Insegnare ai figli: gioca tu, suda tu, vinci o perdi tu, fatti i divertimenti e le battaglie tue, fatti i fatti tuoi! Con chi la pensa come te. Gli altri, se “incapaci”, stiano pure a guardare… gratis.
[…] Hanno ucciso il calcio, ma non è stata la SuperLega […]
Questa idea di Superlega che si vorrebbe creare è balorda per tutta una serie lunga di ragioni. Uno degli elementi che a me personalmente fa storcere il naso è la presenza di 6 club inglesi su un totale di 20. L’interesse dei club che vogliono fare questa competizione, a voler incrementare i propri incassi (perché di questo fondamentalmente si tratta), è lecito, ma non è questa la strada da perseguire. Semplicemente è necessario che l’UEFA modifichi il format della Coppa dei Campioni, puntando più sulla qualità che sulla quantità.
Bisogna limitare l’accesso diretto alla fase a gironi della Coppa dei Campioni alla sola squadra campione in carica e alle vincenti di 9 campionati di massima divisione europei (belga, francese, inglese, italiano, olandese, portoghese, russo, spagnolo e tedesco), alle seconde dei predetti campionati alla seconda fase dei preliminari, e per il resto alle squadre vincitrici degli altri campionati delle federazioni associate all’UEFA al primo turno preliminare.

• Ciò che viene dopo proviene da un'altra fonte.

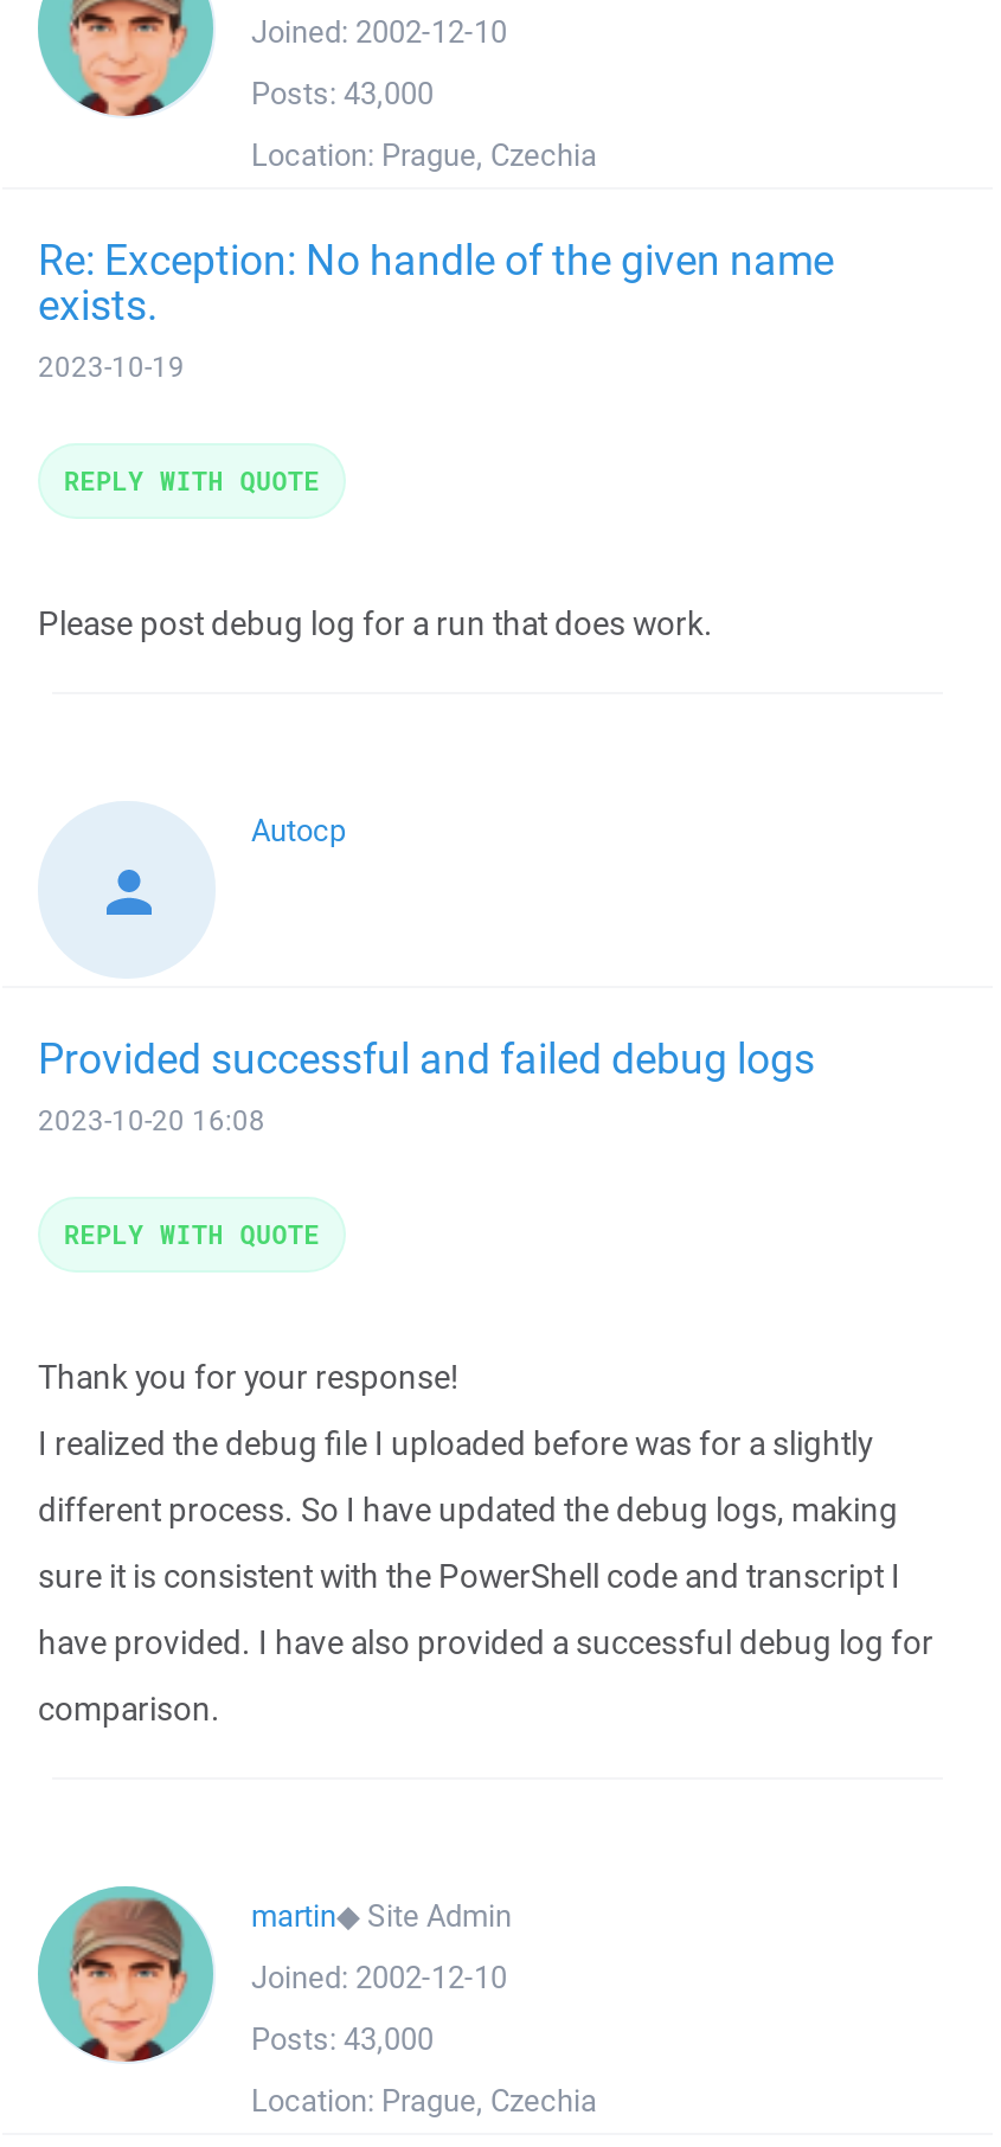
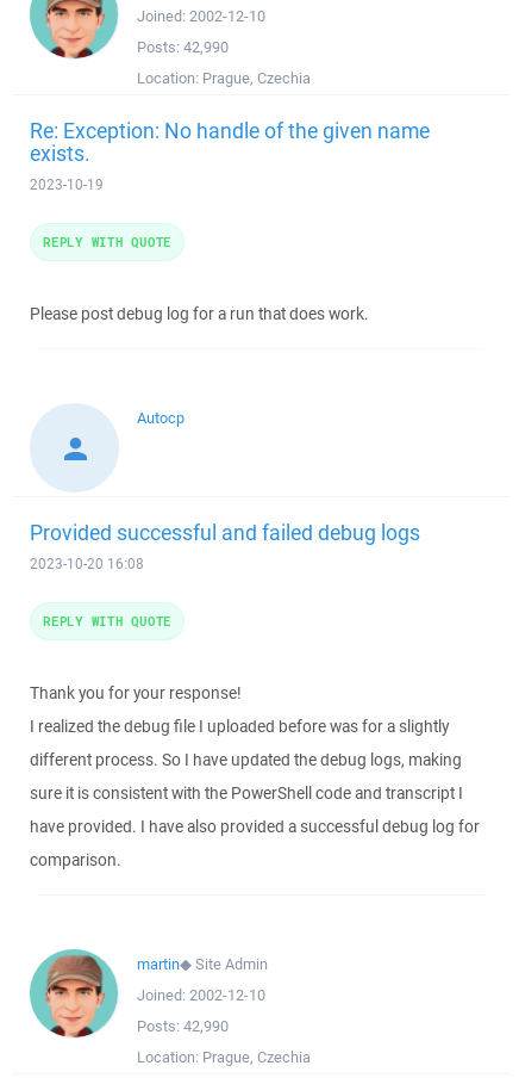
[251,73,434,114] Posts: 43,000 -> [137,37,229,57] Posts: 42,990
[251,2019,434,2059] Posts: 43,000 -> [137,1016,229,1036] Posts: 42,990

In secondo luogo, bisogna escludere dall’UEFA le federazioni di Azerbaijan, Israele, Kazakistan e Turchia, la cui presenza nella confederazione europea non ha alcun fondamento storico-politico e geografico. La loro naturale collocazione e nell’AFC, la confederazione asiatica.
Grande articolo… Pura verità
Da sottoscrivere ogni parola, tristissime verita’ e descrizione minuziosa di un mondo che non c’ e’ piu’ da molto tempo, ha creato miliardari che girano in barche da decine di milioni e non disdegnano shampi e acque con stupidi uccellini, tanto per arrotondare………..si sa non bastano mai e le banche d’ affari lo sanno.